What is Tensor Comprehensions?
==============================

Tensor Comprehensions(TC) is a notation based on generalized Einstein notation
for computing on multi-dimensional arrays. TC greatly simplifies ML framework
implementations by providing a concise and powerful syntax which can be efficiently
translated to high-performance computation kernels, automatically.

Example of using TC with framework
----------------------------------

TC is supported both in Python and C++ and we also provide lightweight integration
with PyTorch/Caffe2 frameworks.

An example of how using TC in PyTorch looks like:

.. code-block:: python

    import tensor_comprehensions as tc
    import torch
    lang = """
    def matmul(float(M, K) A, float(K, N) B) -> (C) {
        C(m, n) +=! A(m, r_k) * B(r_k, n)
    }
    """
    matmul = tc.define(lang, name="matmul")
    mat1, mat2 = torch.randn(3, 4).cuda(), torch.randn(4, 5).cuda()
    out = matmul(mat1, mat2)


For more details on how to use TC with PyTorch, see :ref:`tc_with_pytorch`.
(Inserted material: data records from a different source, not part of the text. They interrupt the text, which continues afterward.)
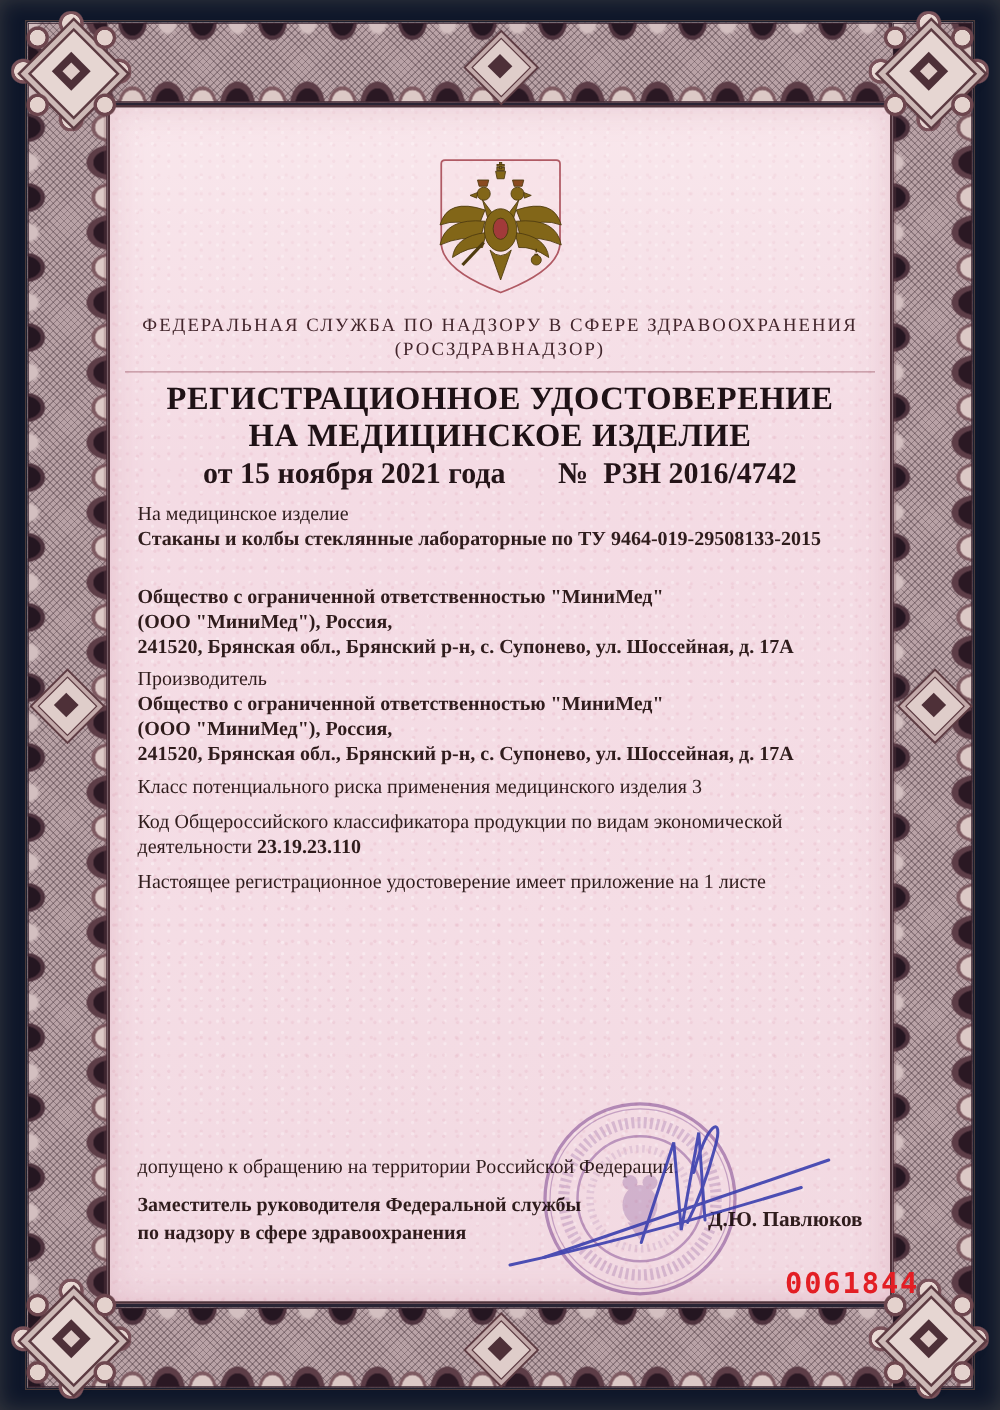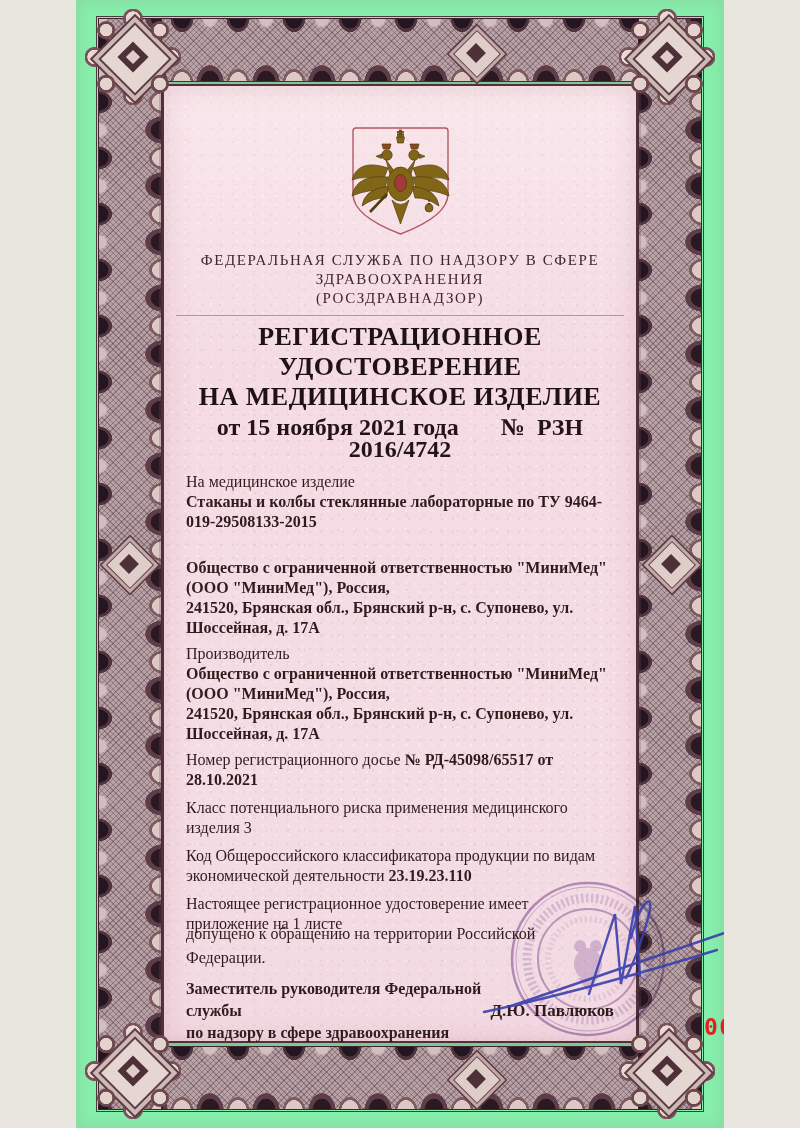--- a/index.html
+++ b/index.html
@@ -4,8 +4,8 @@
 <style>
   html,body{margin:0;padding:0;background:#e9e6df;}
   .doc{
-    position:relative;width:648px;height:1128px;margin:0 auto;
-    background:#86efac;
+    position:relative;width:800px;height:1128px;margin:0 auto;
+    background:#0f172a;
     box-shadow:inset 0 0 16px rgba(150,140,115,.28);
     font-family:"Liberation Serif", serif;
     overflow:hidden;

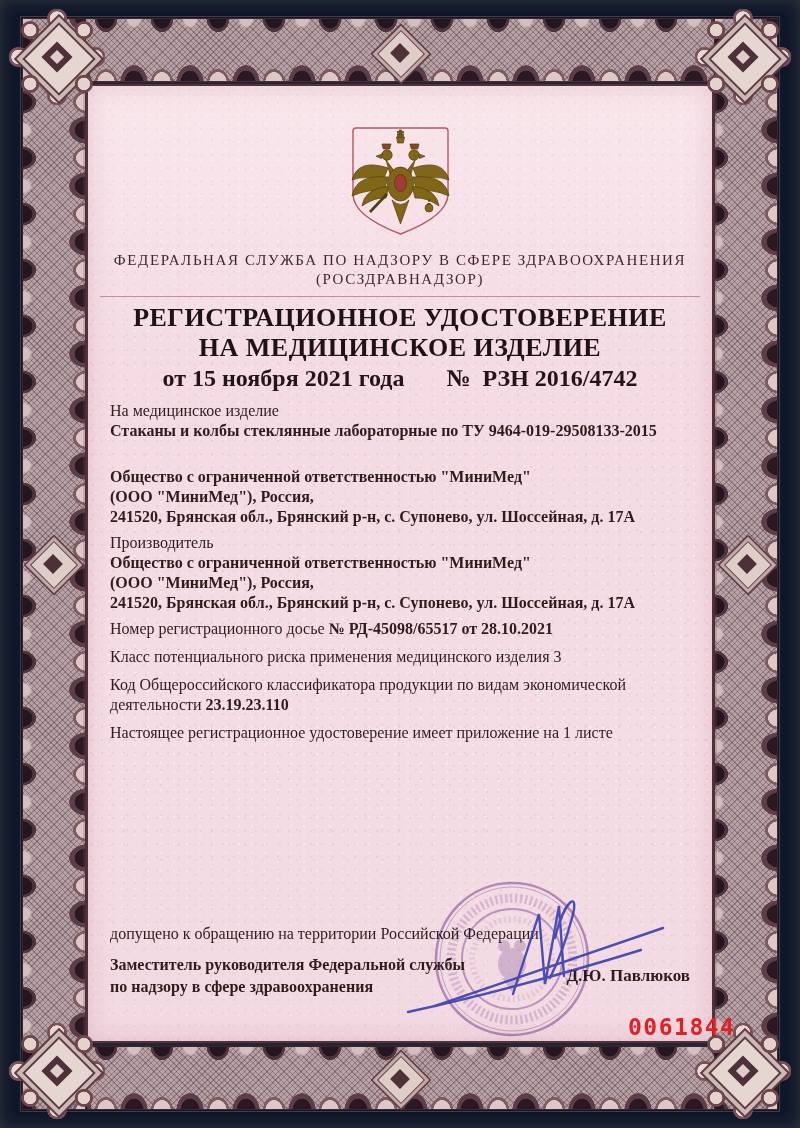--- a/index.html
+++ b/index.html
@@ -244,10 +244,6 @@
     </p>
 
 
-    <p class="para gap-lg">
-      <span>Номер регистрационного досье</span>
-      <span class="b">№ РД-45098/65517 от 28.10.2021</span>
-    </p>
 
     <p class="para gap-lg">Класс потенциального риска применения медицинского изделия 3</p>
 

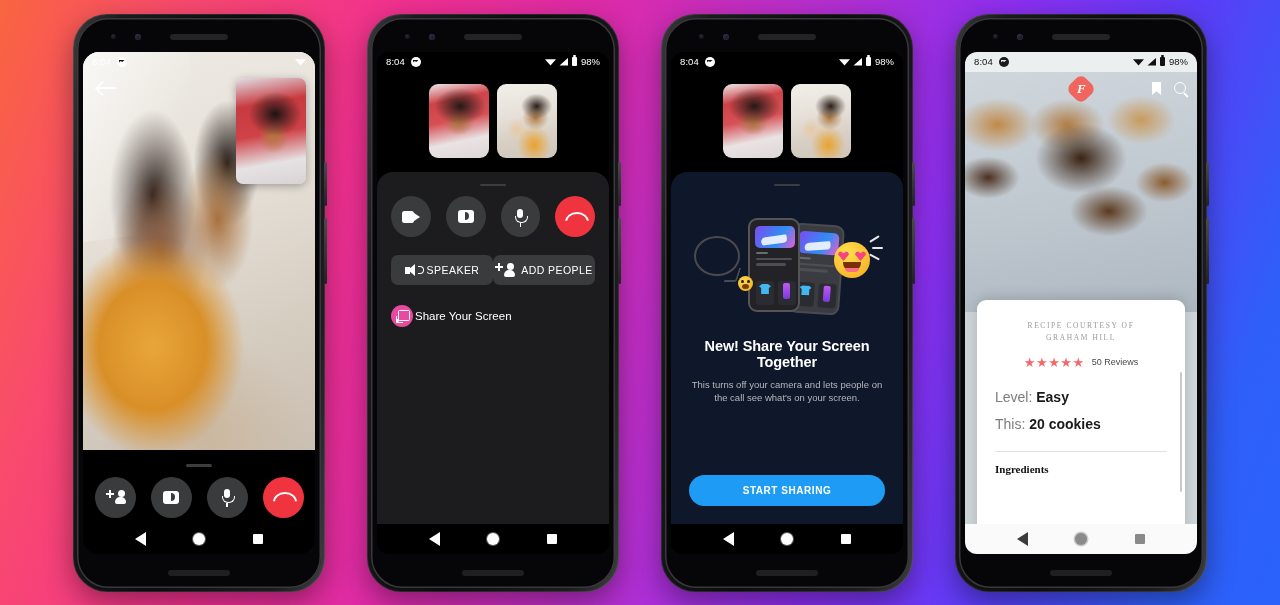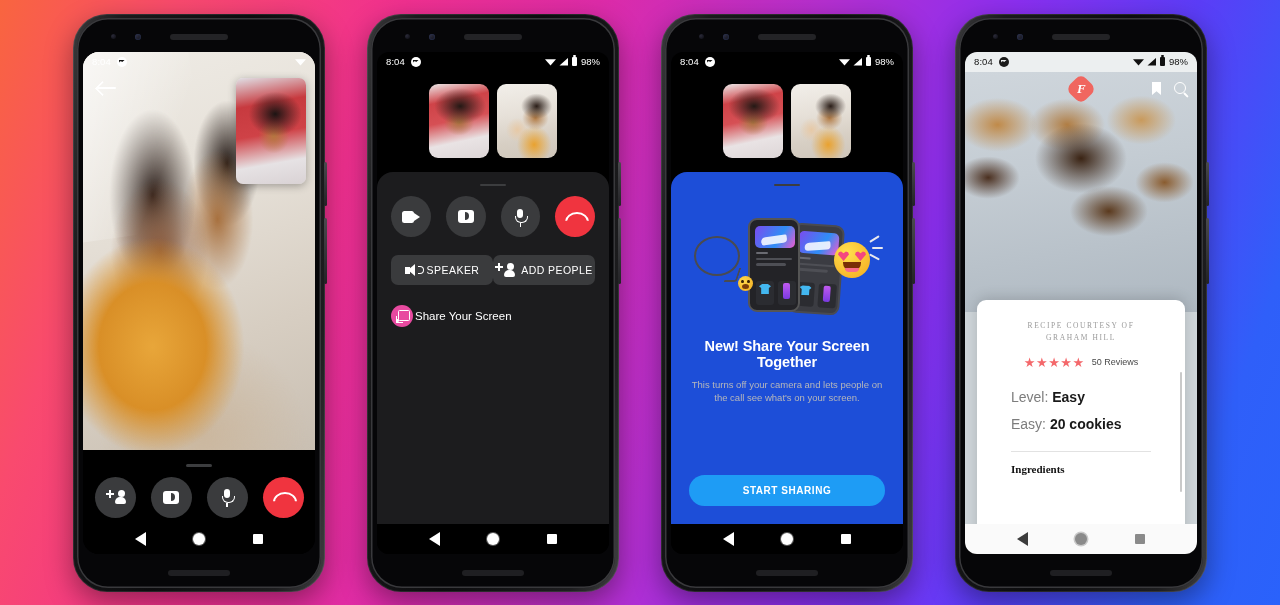--- a/index.html
+++ b/index.html
@@ -220,7 +220,7 @@
   .ic-search{width:12px;height:12px;border:1.6px solid #fff;border-radius:50%;position:relative;}
   .ic-search::after{content:"";position:absolute;right:-4px;bottom:-3px;width:6px;height:1.8px;background:#fff;transform:rotate(45deg);border-radius:1px;}
   .card{position:absolute;left:12px;right:12px;top:228px;bottom:-24px;background:#fff;border-radius:9px;
-    box-shadow:0 -2px 14px rgba(0,0,0,.16);padding:20px 34px 0;overflow:hidden;}
+    box-shadow:0 -2px 14px rgba(0,0,0,.16);padding:20px 18px 0;overflow:hidden;}
   .courtesy{text-align:center;color:#9a9a9a;font-family:"Liberation Serif",serif;font-size:7.5px;letter-spacing:1.6px;line-height:1.6;}
   .recipe-title{text-align:center;font-family:"Liberation Serif",serif;font-weight:bold;font-size:20px;line-height:1.1;color:#121212;margin-top:7px;letter-spacing:-.3px;}
   .rating{display:flex;align-items:center;justify-content:center;gap:7px;margin-top:11px;}

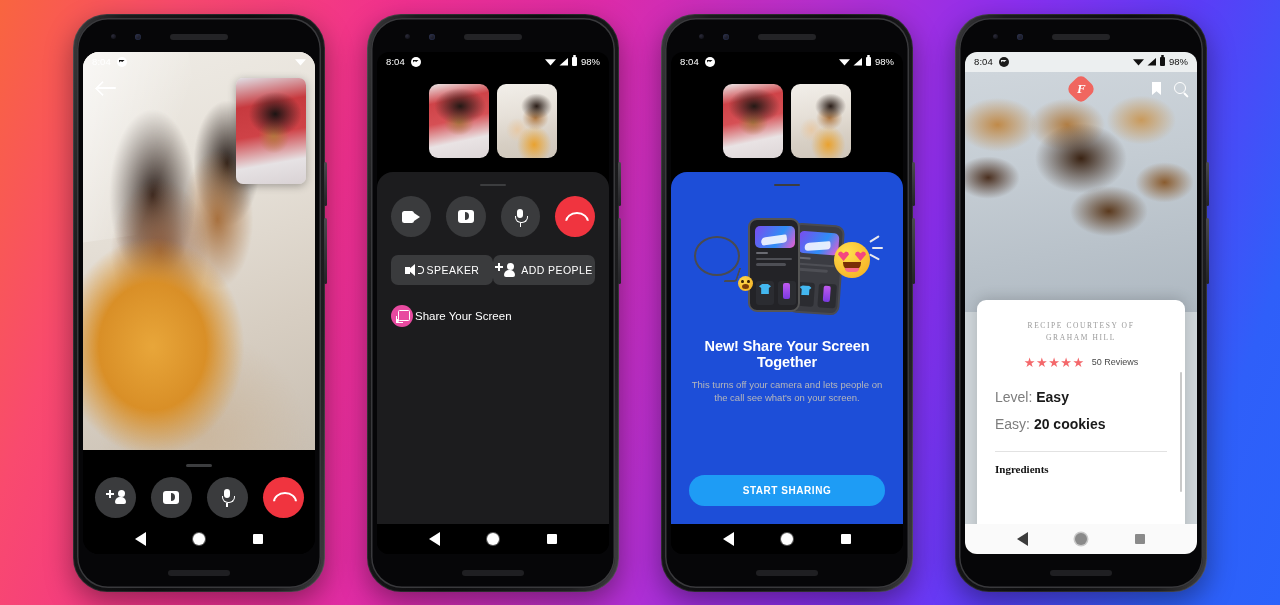--- a/index.html
+++ b/index.html
@@ -155,7 +155,7 @@
   .share-label { color:#fff; font-size:11.5px; }
 
   
-  .p3-sheet { flex:1 1 auto; background:#1d4ed8; border-radius:16px 16px 0 0; padding:12px 18px 0;
+  .p3-sheet { flex:1 1 auto; background:#0f172a; border-radius:16px 16px 0 0; padding:12px 18px 0;
     display:flex; flex-direction:column; align-items:center; }
   .illus { width:190px; height:108px; position:relative; margin:18px 0 4px; }
   .il-bubble{position:absolute;left:2px;top:22px;width:46px;height:40px;border:2px solid #4a4b4f;border-radius:50%;}

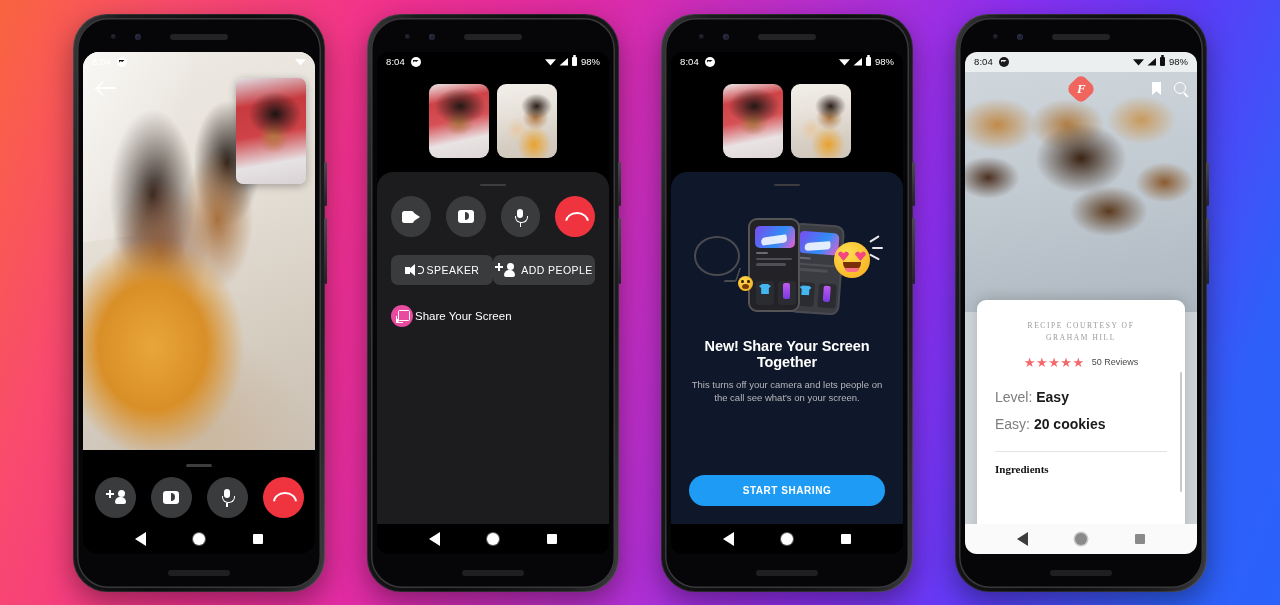--- a/index.html
+++ b/index.html
@@ -501,7 +501,7 @@
           <div class="meta">
             <div class="meta-col">
               <div><span>Level:</span> <b>Easy</b></div>
-              <div><span>Easy:</span> <b>20 cookies</b></div>
+              <div><span>This:</span> <b>20 cookies</b></div>
             </div>
           </div>
           <div class="divider"></div>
More generally the only requirement to integrate TC into a workflow is to use a
simple tensor library with a few basic functionalities. For more details, see
:ref:`integrating_ml_frameworks`.

.. _tc_einstein_notation:

Tensor Comprehension Notation
-----------------------------
TC borrow three ideas from Einstein notation that make expressions concise:

1. loop index variables are defined implicitly by using them in an expression and their range is aggressively inferred based on what they index,
2. indices that appear on the right of an expression but not on the left are assumed to be reduction dimensions,
3. the evaluation order of points in the iteration space does not affect the output.

Let's start with a simple example is a matrix vector product:

.. code::

    def mv(float(R,C) A, float(C) x) -> (o) {
        o(r) +=! A(r,r_c) * x(r_c)
    }

:code:`A` and :code:`x` are input tensors. :code:`o` is an output tensor.
The statement :code:`o(r) += A(r,r_c) * x(r_c)` introduces two index variables :code:`r` and :code:`r_`.
Their range is inferred by their use indexing :code:`A` and :code:`x`. :code:`r = [0,R)`, :code:`r_c = [0,C)`.
Because :code:`r_c` only appears on the right side,
stores into :code:`o` will reduce over :code:`r_c` with the reduction specified for the loop.
Reductions can occur across multiple variables, but they all share the same kind of associative reduction (e.g. :code:`+=`)
to maintain invariant (3). Note that we prefix reduction indices names with
:code:`r_` for improved readability. :code:`mv` computes the same thing as this C++ loop:

.. code::

    for(int i = 0; i < R; i++) {
      o(i) = 0.0f;
      for(int j = 0; j < C; j++) {
        o(i) += A(i,j) * x(j);
      }
    }

The loop order :code:`[i,j]` here is arbitrarily chosen because the computed value of a TC is always independent of the loop order.

Examples of TC
--------------

We provide a few basic examples.

Simple matrix-vector
^^^^^^^^^^^^^^^^^^^^

.. code::

    def mv(float(R,C) A, float(C) x) -> (o) {
        o(r) +=! A(r,r_c) * x(r_c)
    }

Simple 2-D convolution (no stride, no padding)
^^^^^^^^^^^^^^^^^^^^^^^^^^^^^^^^^^^^^^^^^^^^^^

.. code::

    def conv(float(B,IP,H,W) input, float(OP,IP,KH,KW) weight) -> (output) {
        output(b, op, h, w) +=! input(b, r_ip, h + r_kh, w + r_kw) * weight(op, r_ip, r_kh, r_kw)
    }

Simple 2D max pooling
^^^^^^^^^^^^^^^^^^^^^^

Note the similarity with a convolution with a "select"-style kernel:

.. code::

    def maxpool2x2(float(B,C,H,W) input) -> (output) {
        output(b,c,h,w) max=! input(b,c,2*h + r_kw, 2*w + r_kh)
            where r_kw in 0:2, r_kh in 0..2
    }